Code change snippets
_ _ _ _
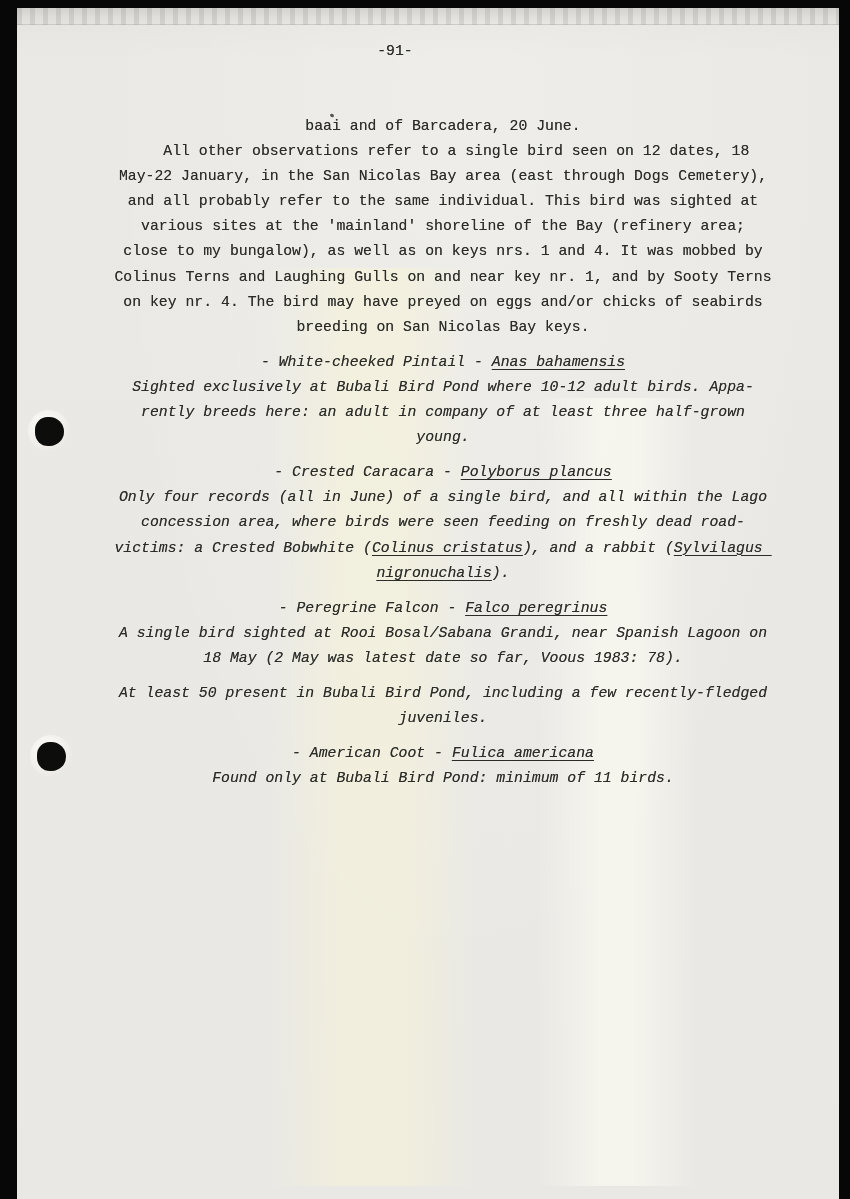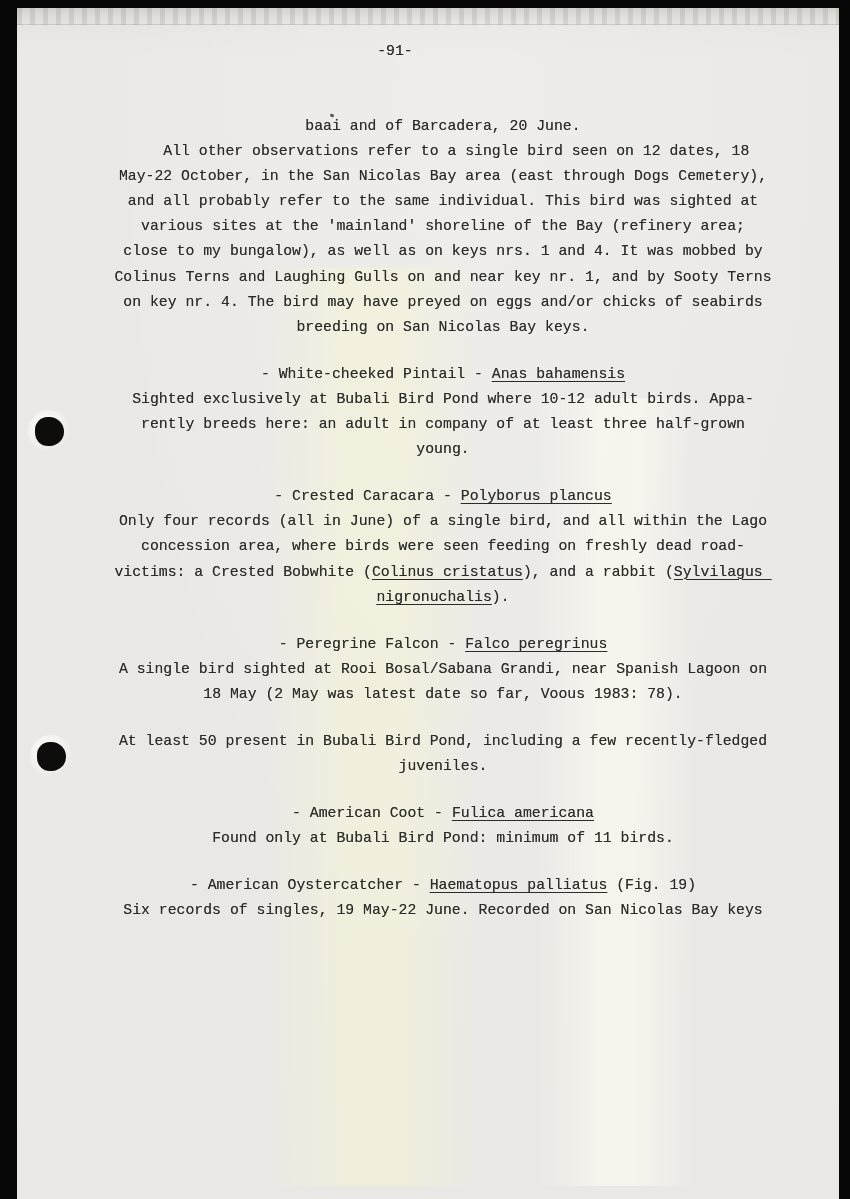"May-22 October, in the San" span { text: October -> January }
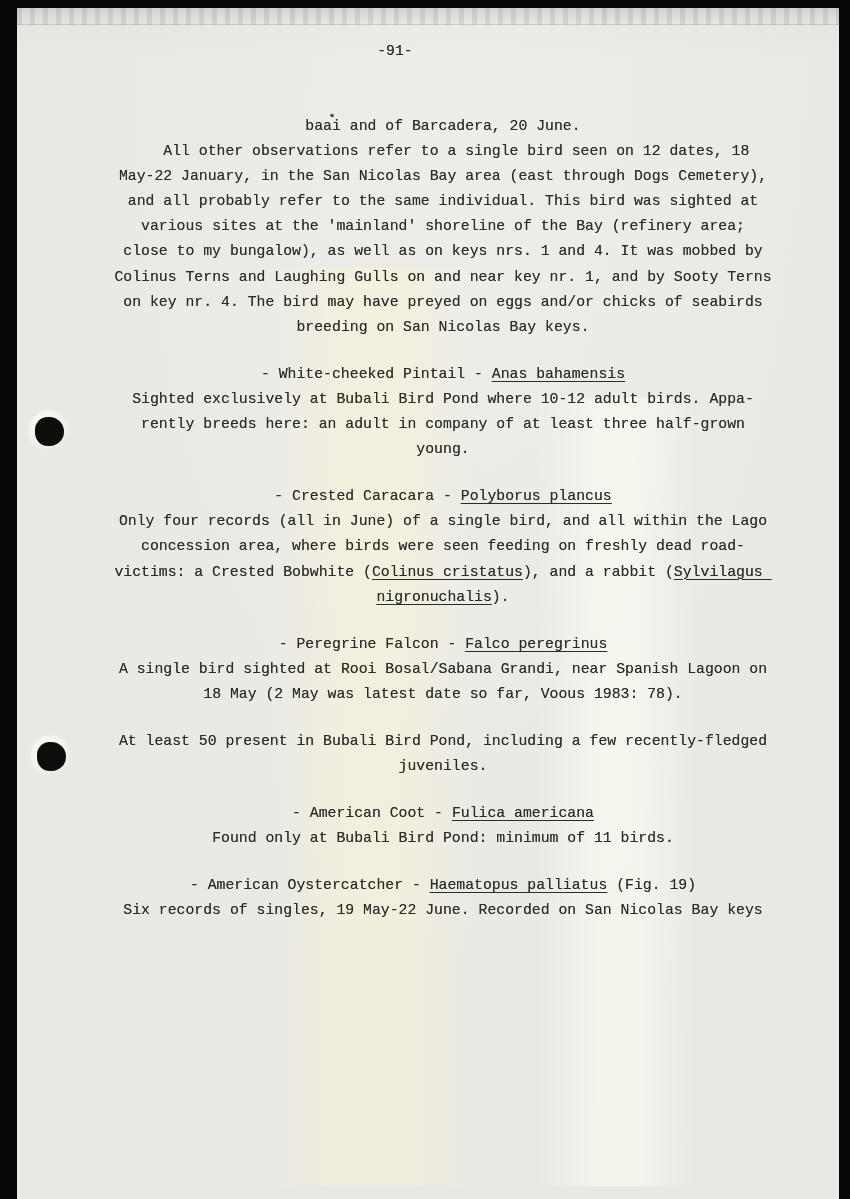"- White-cheeked Pintail - Anas" .block + .block { font-style: none -> italic; margin-top: 22px -> 10px }
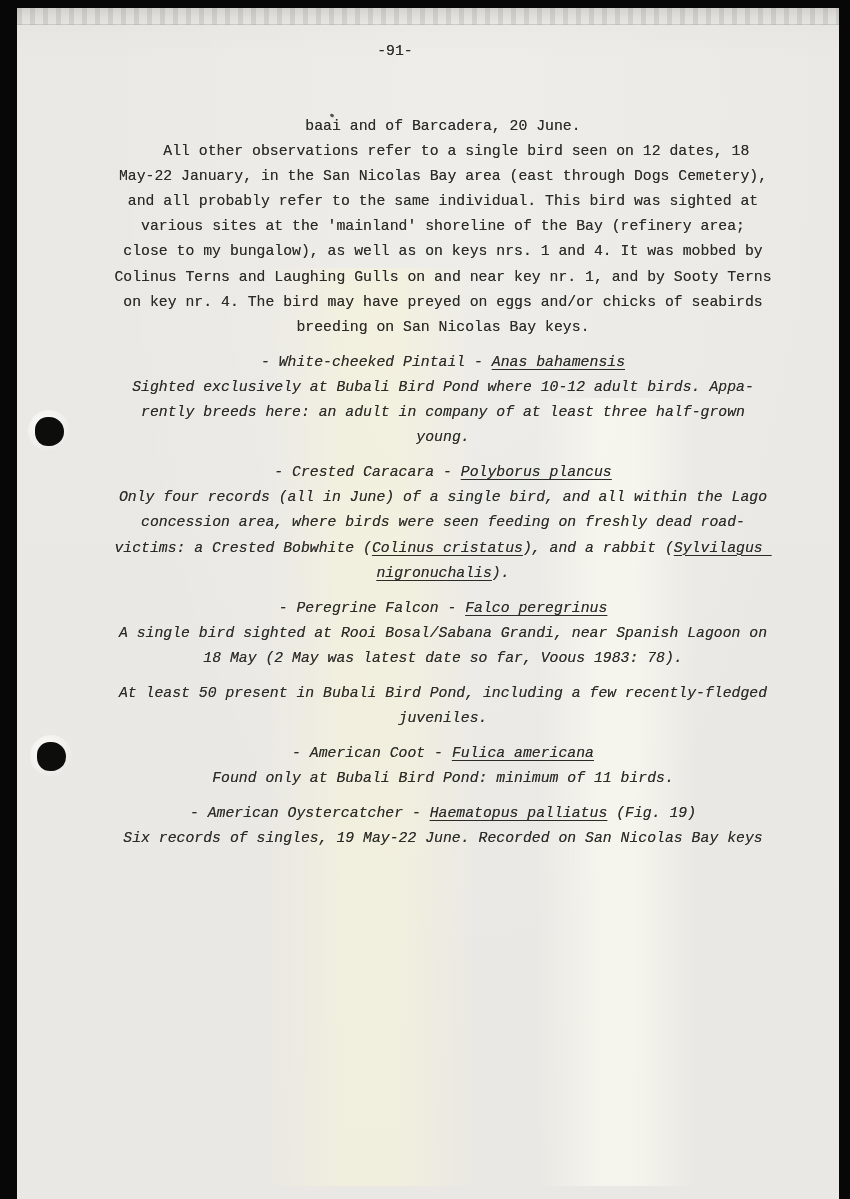"- American Oystercatcher - Haematopus" div.block { html: <div> <div><span>- American Oystercatcher - </span><span>Haematopus palliatus</span><span> (Fig. 19)</span></div> <div><span>Six records of singles, 19 May-22 June. Recorded on San Nicolas Bay keys</span></div> </div> -> none }
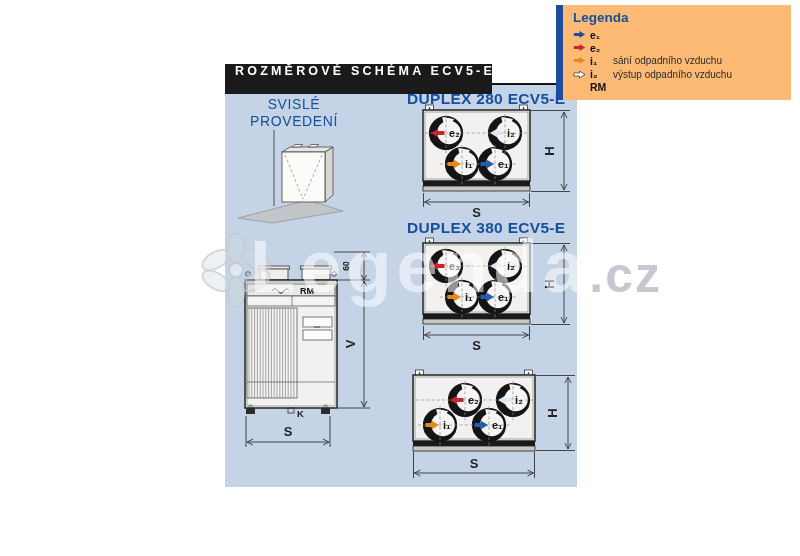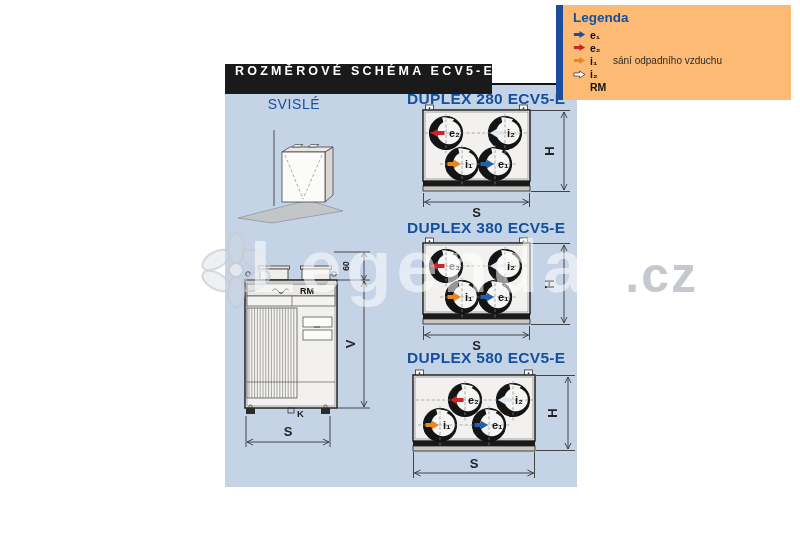"výstup odpadního vzduchu" span.lg-txt { html: none -> <span>výstup odpadního vzduchu</span> }
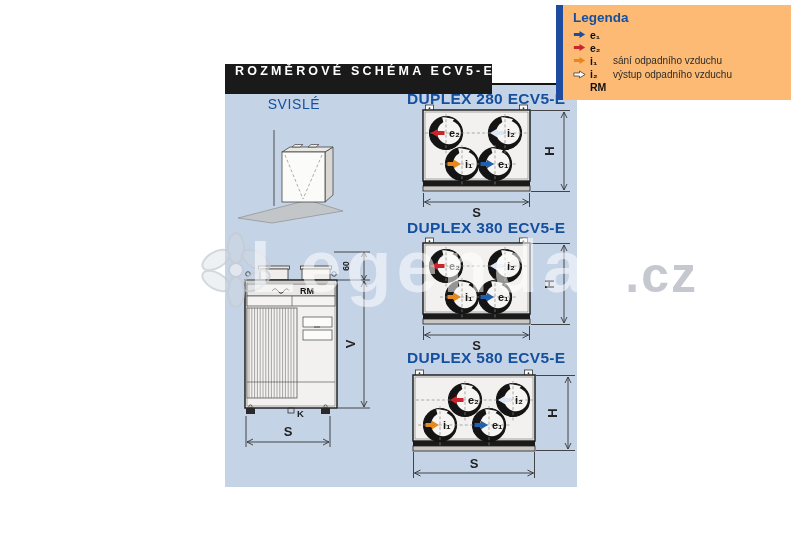"PROVEDENÍ" div { html: none -> <div>PROVEDENÍ</div> }
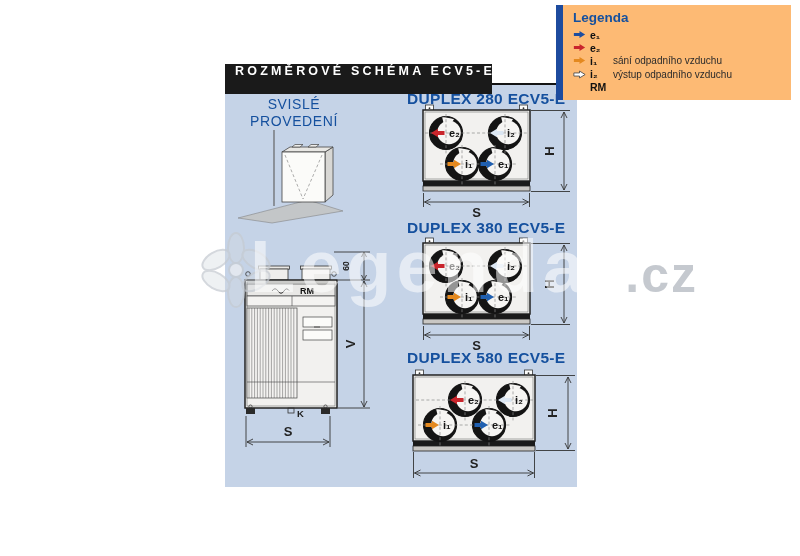".cz" .watermark-text .cz { margin-left: 36px -> none }
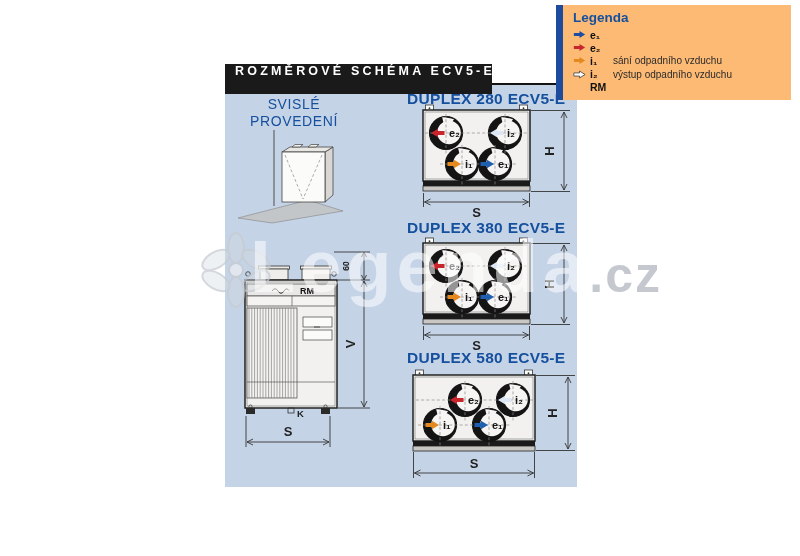"DUPLEX 580 ECV5-E" div.abs { html: <div>DUPLEX 580 ECV5-E</div> -> none }
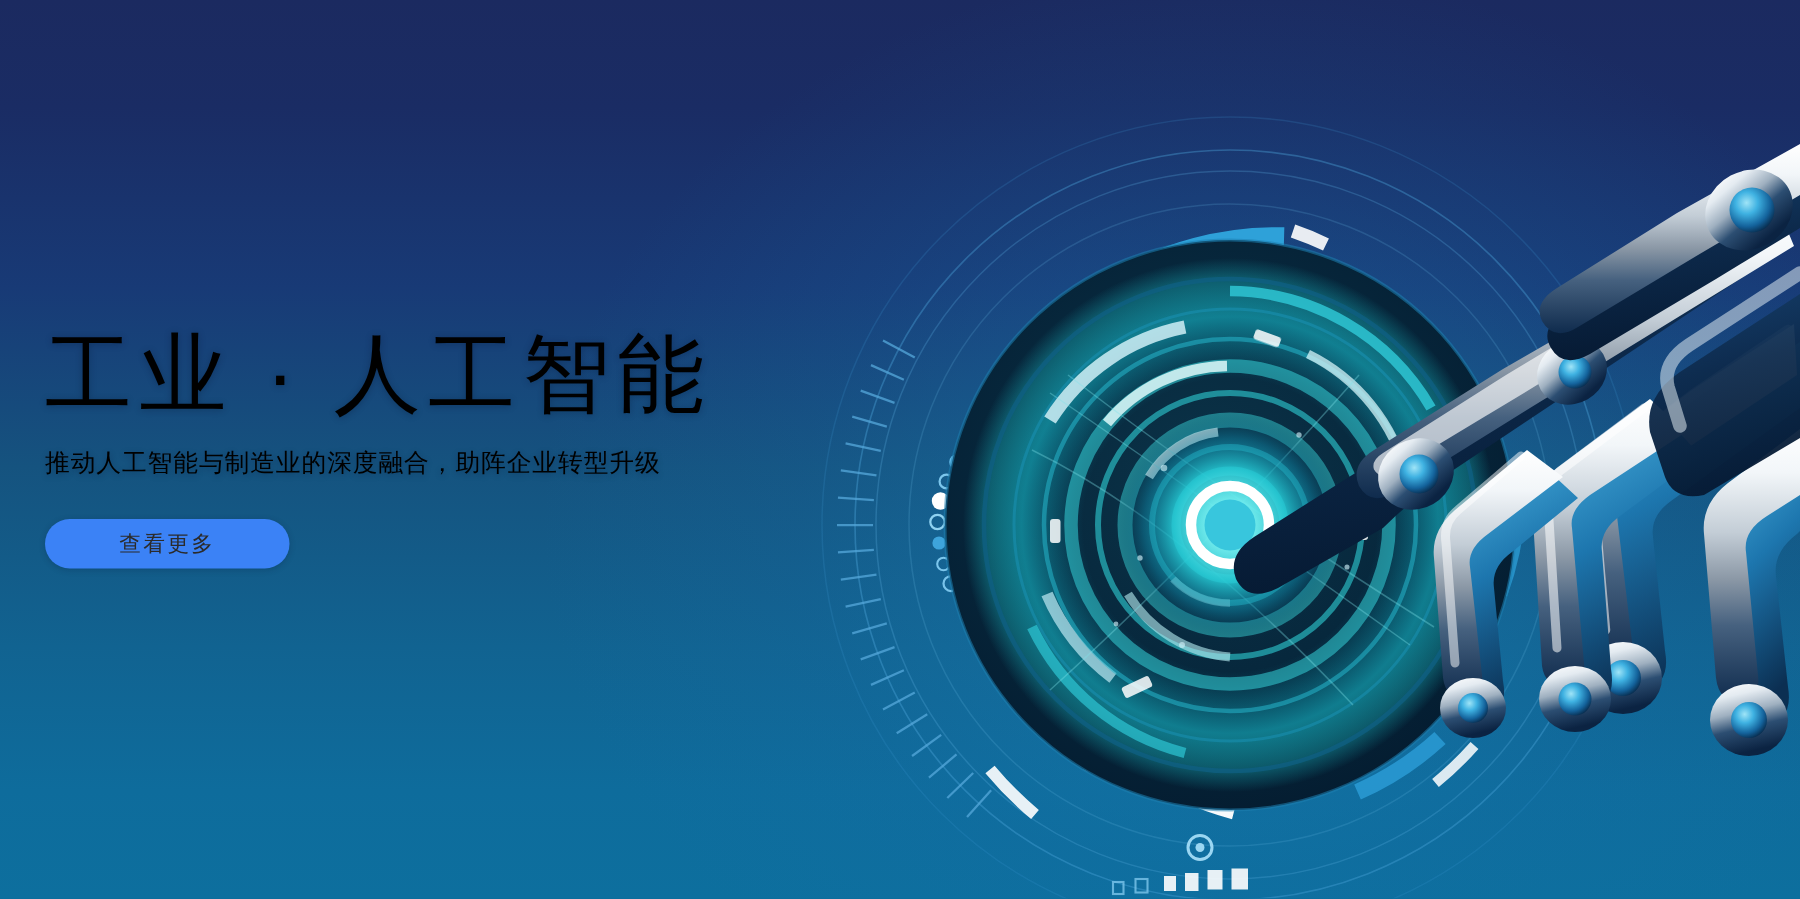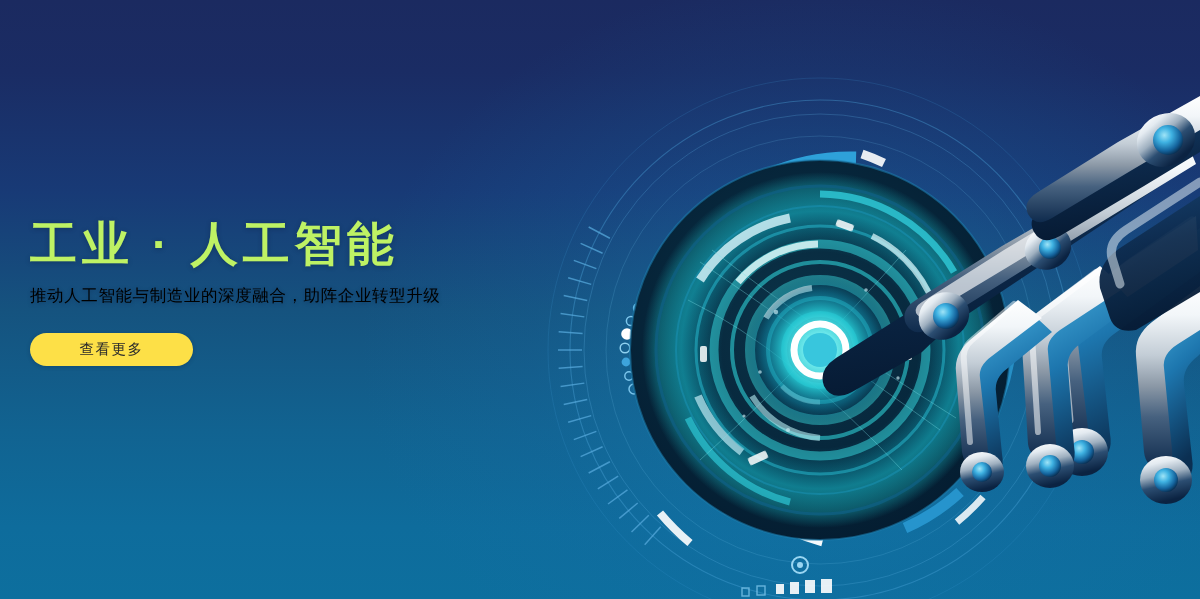"工业 · 人工智能" #hero-title { color: #bef264 -> #000000; font-size: 47px -> 58px; font-weight: 700 -> 400 }
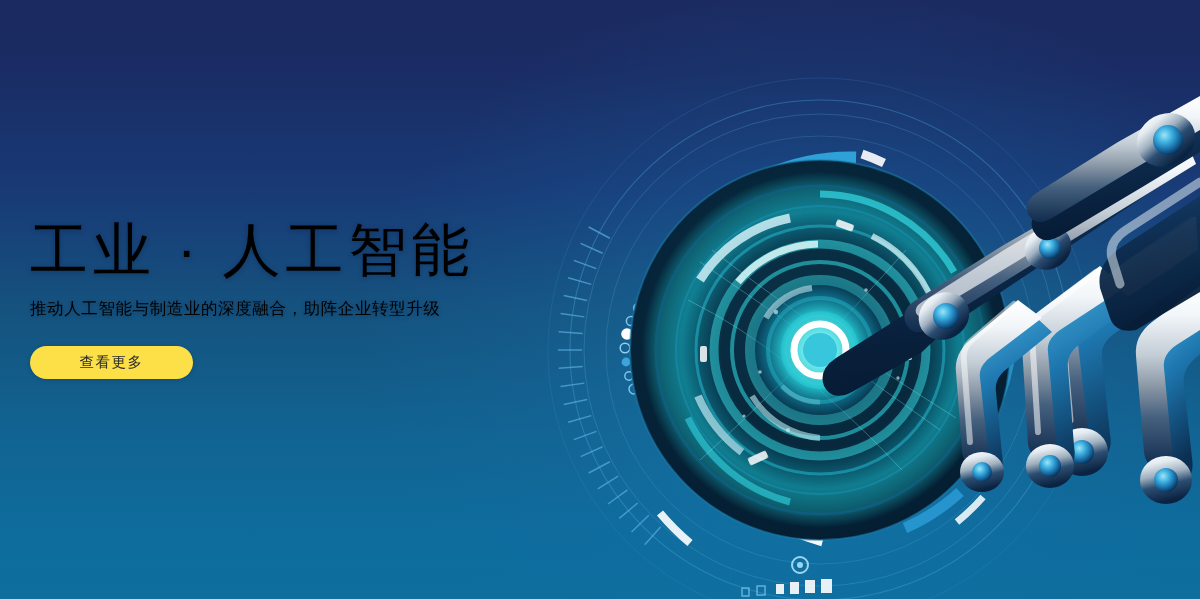"查看更多" #cta { background: #fde047 -> #3b82f6 }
_ _ _ _
» **The task**
Nothing but an exact copy is asked for: the lines from the start of the records through the line with "<div> <div><span>- American", both ends included, minus any pictures.

» **Answer box**
"May-22 October, in the San" span { text: October -> January }
"- White-cheeked Pintail - Anas" .block + .block { font-style: none -> italic; margin-top: 22px -> 10px }
"- American Oystercatcher - Haematopus" div.block { html: <div> <div><span>- American Oystercatcher - </span><span>Haematopus palliatus</span><span> (Fig. 19)</span></div> <div><span>Six records of singles, 19 May-22 June. Recorded on San Nicolas Bay keys</span></div> </div> -> none }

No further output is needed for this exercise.